How do I answer that? Anything that was in Mikael’s head, she could know. In theory, that meant she could figure out anything about the Family she needed to know. Or the Fortress, for that matter. She even knew about Deep Below, which very few members of the Family had ever seen. Mikael had. As had Tabita, because Mikael had gone down into Deep Below to locate the girl while he was in the Jannsen Fortress. But as Shironne was forbidden to talk about her ability to reach into his mind because Mikael was an adult, that made everything more difficult than it truly had to be.
“Irritated?” Tabita asked.
The other girl must have picked up on her annoyance. “You understand about secrets, Tabita. You know things you’re not supposed to know. So do I. And neither of us can talk about them.”
“You have secrets?” Tabita asked, caution underlying those words.
There in the stairwell, no one would be able to overhear them. That’s why people whisper secrets in the wells. That’s why if two sentries wanted to steal a kiss, they would cross paths there. Those things were in Mikael’s mind, and Shironne didn’t want to chase that knowledge further. “I have secrets,” she told the other girl. “I know you’re a Jannsen, for example, not a Lucas.”

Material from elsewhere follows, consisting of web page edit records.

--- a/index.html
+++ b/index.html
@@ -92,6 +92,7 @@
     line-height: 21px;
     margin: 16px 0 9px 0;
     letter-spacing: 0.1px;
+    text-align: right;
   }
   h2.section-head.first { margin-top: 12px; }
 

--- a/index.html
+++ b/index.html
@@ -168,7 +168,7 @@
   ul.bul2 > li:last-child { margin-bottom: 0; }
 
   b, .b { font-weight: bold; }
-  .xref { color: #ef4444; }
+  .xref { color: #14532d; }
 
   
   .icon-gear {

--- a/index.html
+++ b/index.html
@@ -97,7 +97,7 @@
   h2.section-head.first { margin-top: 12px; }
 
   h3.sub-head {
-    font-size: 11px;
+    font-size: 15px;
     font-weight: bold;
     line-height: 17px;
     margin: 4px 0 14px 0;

Mild surprise floated around Tabita for a moment, quickly negated. “That’s not a secret.”
“But I shouldn’t know that, should I?”
“You got that from touching me.”
“No, I didn’t.”
Tabita’s aspect was cool now, her earlier disquiet returning. “Anyone can look at me and tell.”
Shironne felt her brow rumpling. “How?”
“When the Lucases call you a termite,” Tabita answered briskly, “you know you’re pale.”
Shironne pressed her lips together. There was a faint edge of hurt under Tabita’s words, indistinct enough that most sensitives might miss it.
When they’d first come to Larossa two centuries past, the Anvarrid had called the Family termites, a fitting name since the Six Families were pale and lived underground. It was meant as an insult, though. The term was rarely heard any longer, just as Anvarrid were not often called warbirds either. Time had worn the edges off of those prejudices, or Shironne had believed so. Perhaps she was wrong. “I’ve only ever seen the Lucases before I went blind,” she admitted, “so I had no idea that there was any difference between different Families.”
“Hmmm,” Tabita said. “That’s like saying all Larossans are the same shade of brown.”
There wasn’t an intention to offend behind those words; Tabita was making a valid comparison. “I suppose it is,” Shironne said. “My apologies.”
Tabita didn’t speak, but Shironne felt a hint of impatience from the other girl, so she started down the steps again, fingers trailing along the wall. “Will you warn me when I hit the landing?”
“Yes. Two to go,” Tabita said, her worry dissipating. “After the landing, you turn about and go down again.”
She knew that much, at least, having traversed one of these stairwells before. “I am sorry that you’re being burdened with me.”
Tabita laughed. “Given what I’ve heard, you’ll be pulling more than your own weight. And I promise, I intend to find some way to use you to my yeargroup’s advantage.”
That was probably why Tabita was a leader in the first place.